Change listing data:

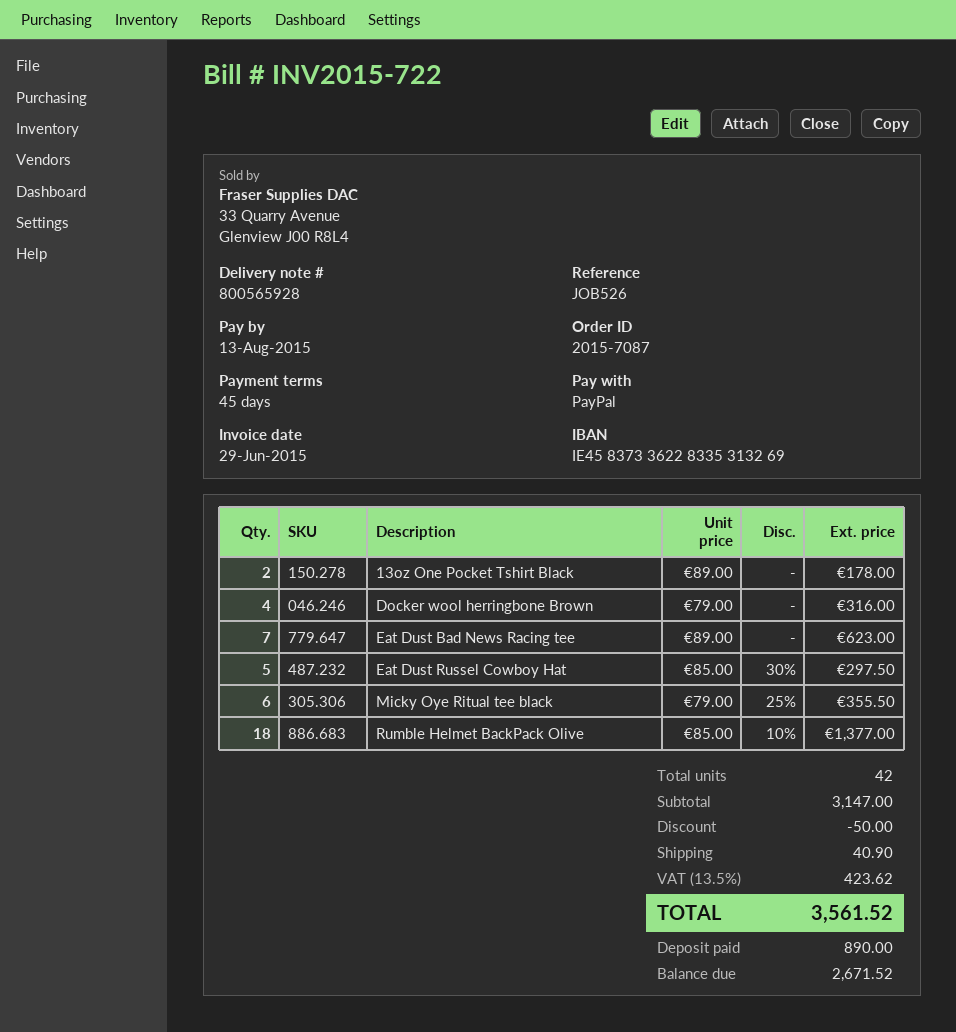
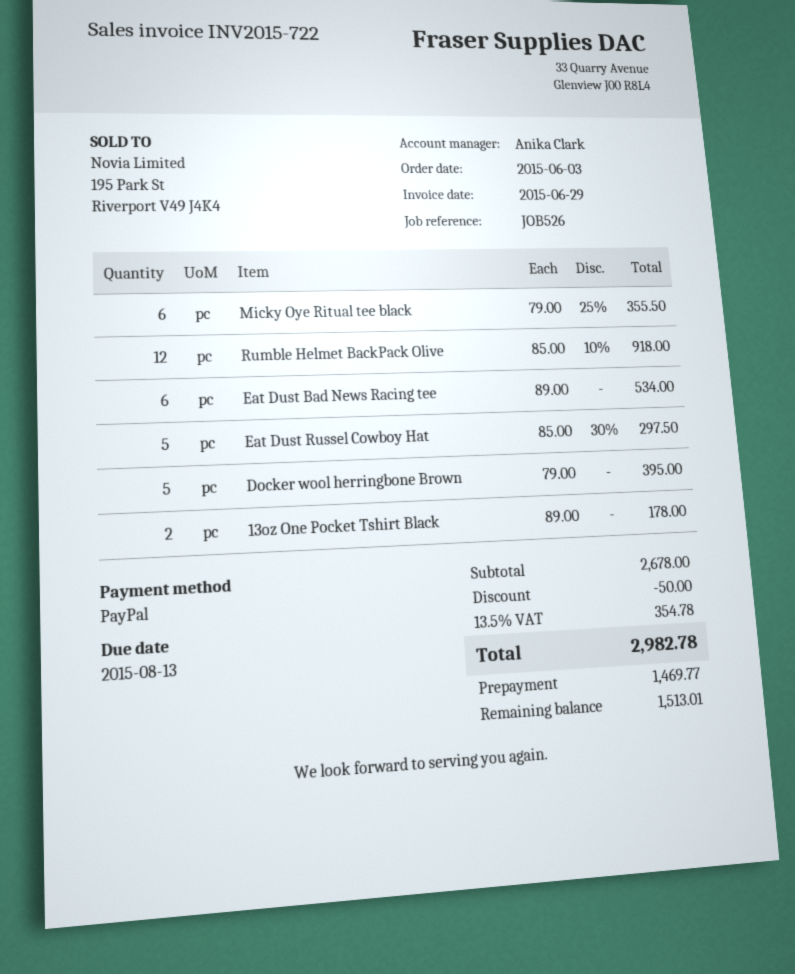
Docker wool herringbone Brown: 4 x 79.00 = 316.00 -> 5 x 79.00 = 395.00
Eat Dust Bad News Racing tee: 7 x 89.00 = 623.00 -> 6 x 89.00 = 534.00
Rumble Helmet BackPack Olive: 18 x 85.00 - 10% = 1377.00 -> 12 x 85.00 - 10% = 918.00
subtotal: 3147.00 -> 2678.00
shipping: 40.90 -> none
tax: 13.5% = 423.62 -> 13.5% = 354.78
total: 3561.52 -> 2982.78
deposit: 890.00 -> 1469.77
balance: 2671.52 -> 1513.01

#### DESCRIPTION OF THE TASK:
Your answer should be the lines from the one containing "shipping: 40.90 -> none" through the last line of the records, repeated exactly and with nothing added.

#### OUTPUT OF THE EXERCISE:
shipping: 40.90 -> none
tax: 13.5% = 423.62 -> 13.5% = 354.78
total: 3561.52 -> 2982.78
deposit: 890.00 -> 1469.77
balance: 2671.52 -> 1513.01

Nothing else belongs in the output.